Werock Western Nationals Takes On Donner

Shannon Campbell has a reputation for stabbing the skinny pedal when in doubt. He gave the crowd and his spotter a scare when he launched off an obstacle and headed straight for out-of-bounds on two wheels. Performing a balancing act for a few seconds, he managed to bring the rubber side down.

In the past decade, the world of four-wheeling has taken on an entirely new dimension, and rockcrawling, or rock racing as it is now known, has lead the way. What was considered extreme just a few years ago, only to be found on full-blown competition rigs, now falls in the category of standard trail rig. The hard lines of the past have been replaced with insane lines of the present, and the driver's abilities have surpassed all expectations. In the process, several brands of rock racing have come, gone, or morphed, and one has risen to the top as the dominant force. Spun from the grassroots organization Cal ROCS, WEROCK (World Extreme Rock Crawling Series) has stepped up as a key player, transforming the sport from a rockcrawl to a rock race. This fall, we headed up to Truckee, California, for the WEROCK Western Nationals and some of the most heinous action to date.

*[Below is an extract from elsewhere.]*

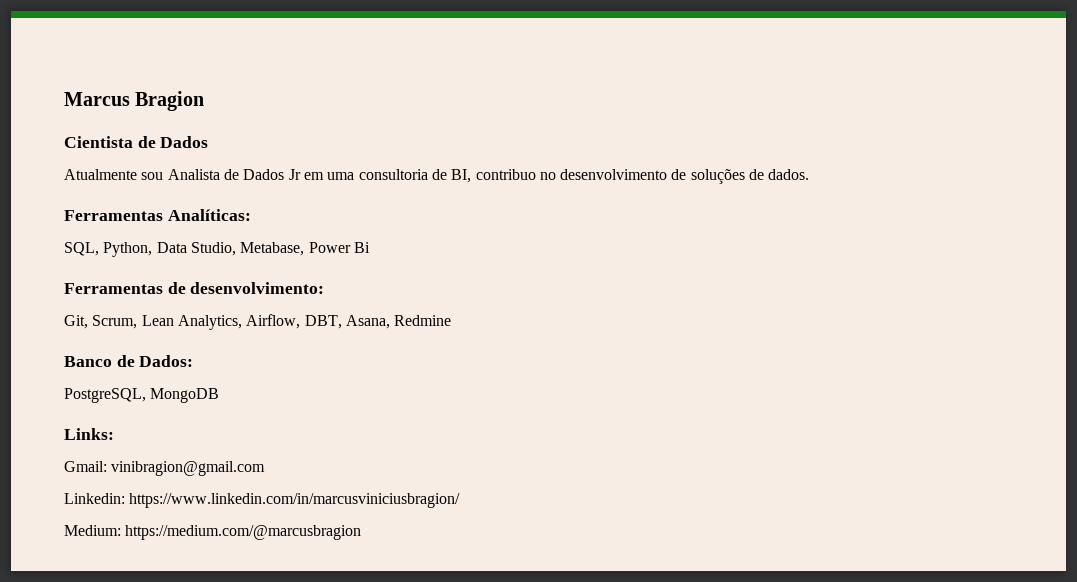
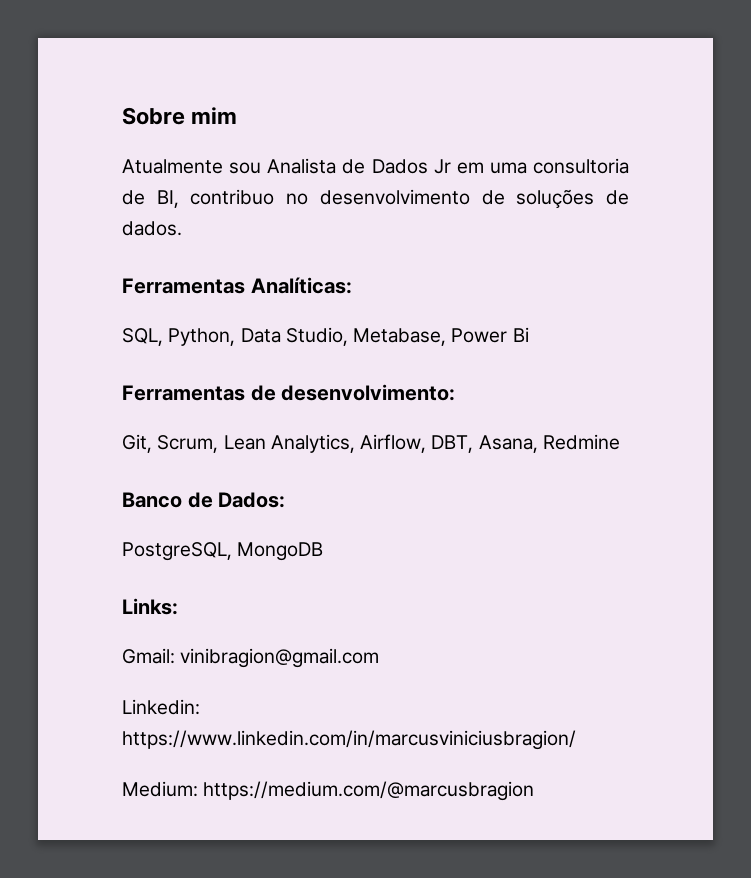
[64,91,205,111] [64,136,209,148] Marcus Bragion // Cientista de Dados -> [122,107,238,125] Sobre mim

More than 50 teams from across the west converged on the Sierra Nevada community of Donner for the 2008 season finale. The Ranch, which is privately owned and doubles as a ski resort in the winter, is the perfect venue for a competition of this type. Expanses of solid granite slabs, precipitous ledges, and narrow crags provide an unlimited number of Class X courses. WEROCK is not just for the well-sponsored and well-funded teams. The field was broken into four classes; Unlimited, Pro Modified, Modified Stock, and Formula Toy, which allows the low-buck guys to cut their teeth on the same terrain as the seasoned pros.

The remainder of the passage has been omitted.